Aldrin joined NASA in 1963 and is credited with devising docking and rendezvous techniques for spacecraft in Earth and lunar orbit that are still used today. He has received numerous honors, including the Presidential Medal of Freedom. In addition, he is the author of several books, including a 2009 memoir, Magnificent Desolation: The Long Journey Home From the Moon.
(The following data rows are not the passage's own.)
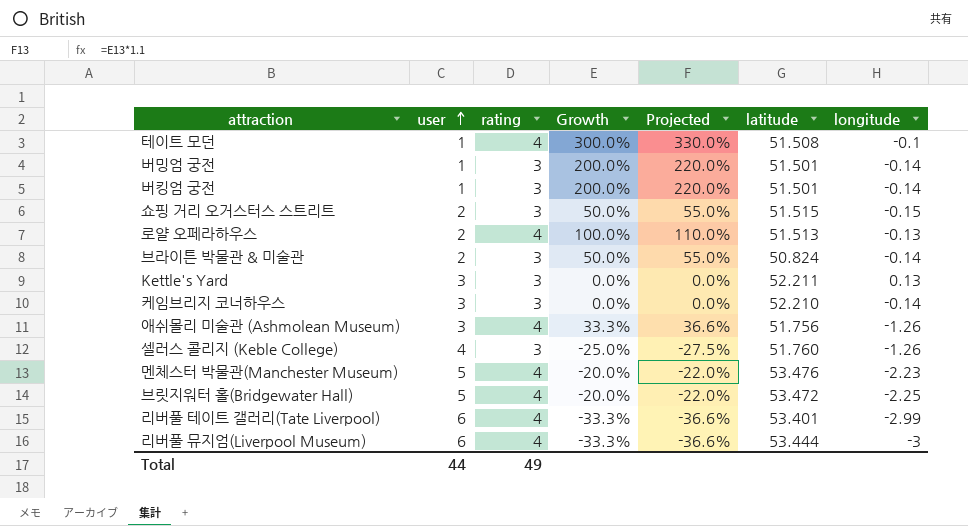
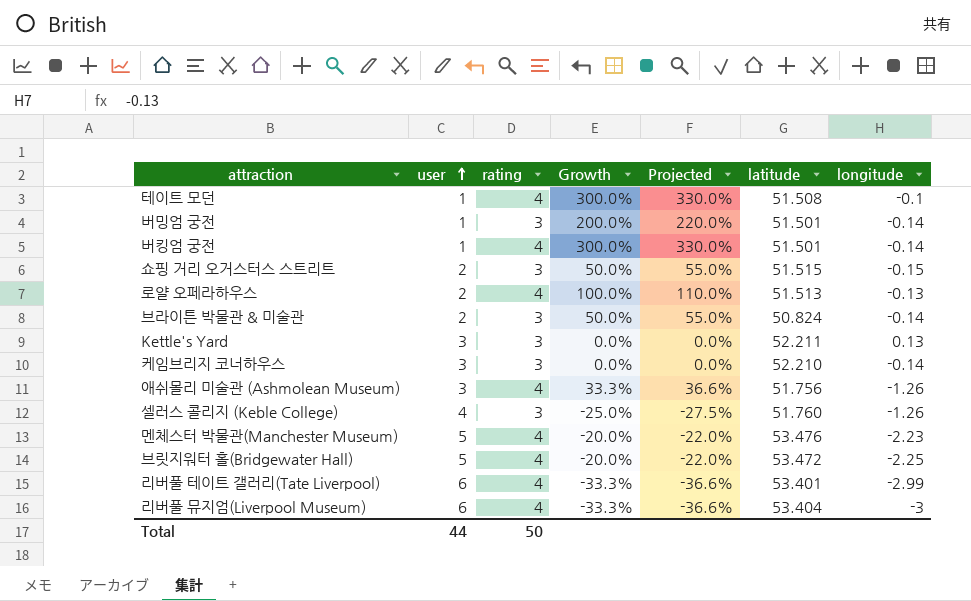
버킹엄 궁전 | rating: 3 -> 4
버킹엄 궁전 | Growth: 200.0% -> 300.0%
버킹엄 궁전 | Projected: 220.0% -> 330.0%
리버풀 뮤지엄(Liverpool Museum) | latitude: 53.444 -> 53.404
Total | rating: 49 -> 50

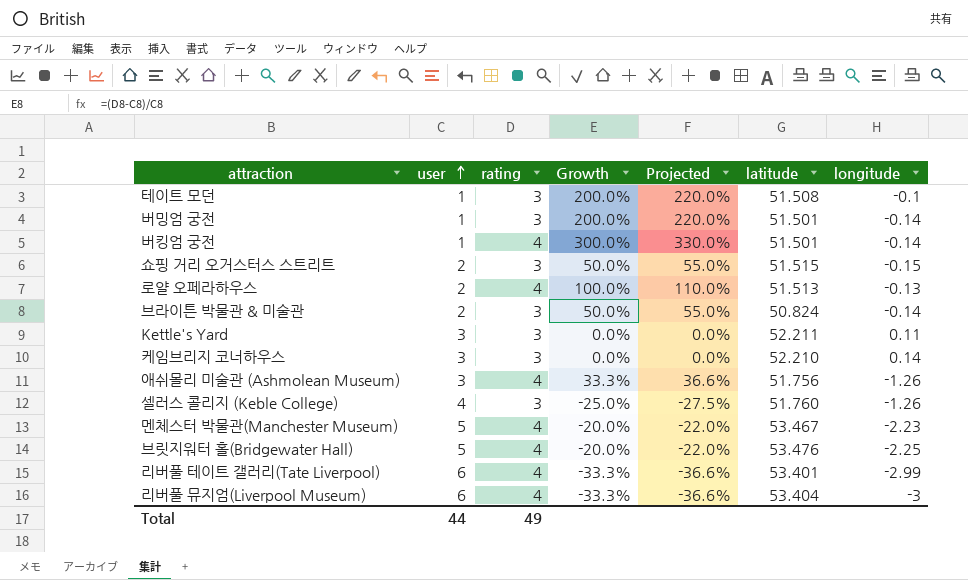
테이트 모던 | rating: 4 -> 3
테이트 모던 | Growth: 300.0% -> 200.0%
테이트 모던 | Projected: 330.0% -> 220.0%
Kettle's Yard | longitude: 0.13 -> 0.11
케임브리지 코너하우스 | longitude: -0.14 -> 0.14
멘체스터 박물관(Manchester Museum) | latitude: 53.476 -> 53.467
브릿지워터 홀(Bridgewater Hall) | latitude: 53.472 -> 53.476
Total | rating: 50 -> 49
Since retiring from NASA and the Air Force, Aldrin has continued his leadership in human space exploration. He devised a master plan for missions to Mars known as the Aldrin Mars Cycler – a spacecraft system with perpetual cycling orbits between Earth and Mars. He has received three U.S. patents for his schematics of a modular space station, Starbooster reusable rockets, and multi-crew modules for space flight. He is also the founder of Starcraft Boosters Inc., a rocket design company, and the ShareSpace Foundation, a nonprofit devoted to advancing space education, exploration and affordable space flight experiences for all.
In honor of Aldrin’s visit, SMU will present a special showing of director Ron Howard’s documentary film In the Shadow of the Moon at 6 p.m. in McFarlin Auditorium. Attendees must have lecture tickets in order to be seated for the movie. The screening is made possible by a partnership between SMU and the Dallas Film Society.
The evening lecture is sold out. Aldrin will answer questions from SMU community members and local high school students in the Turner Construction Student Forum at 4:30 p.m. Dec. 8 in the Hughes-Trigg Student Center Ballroom.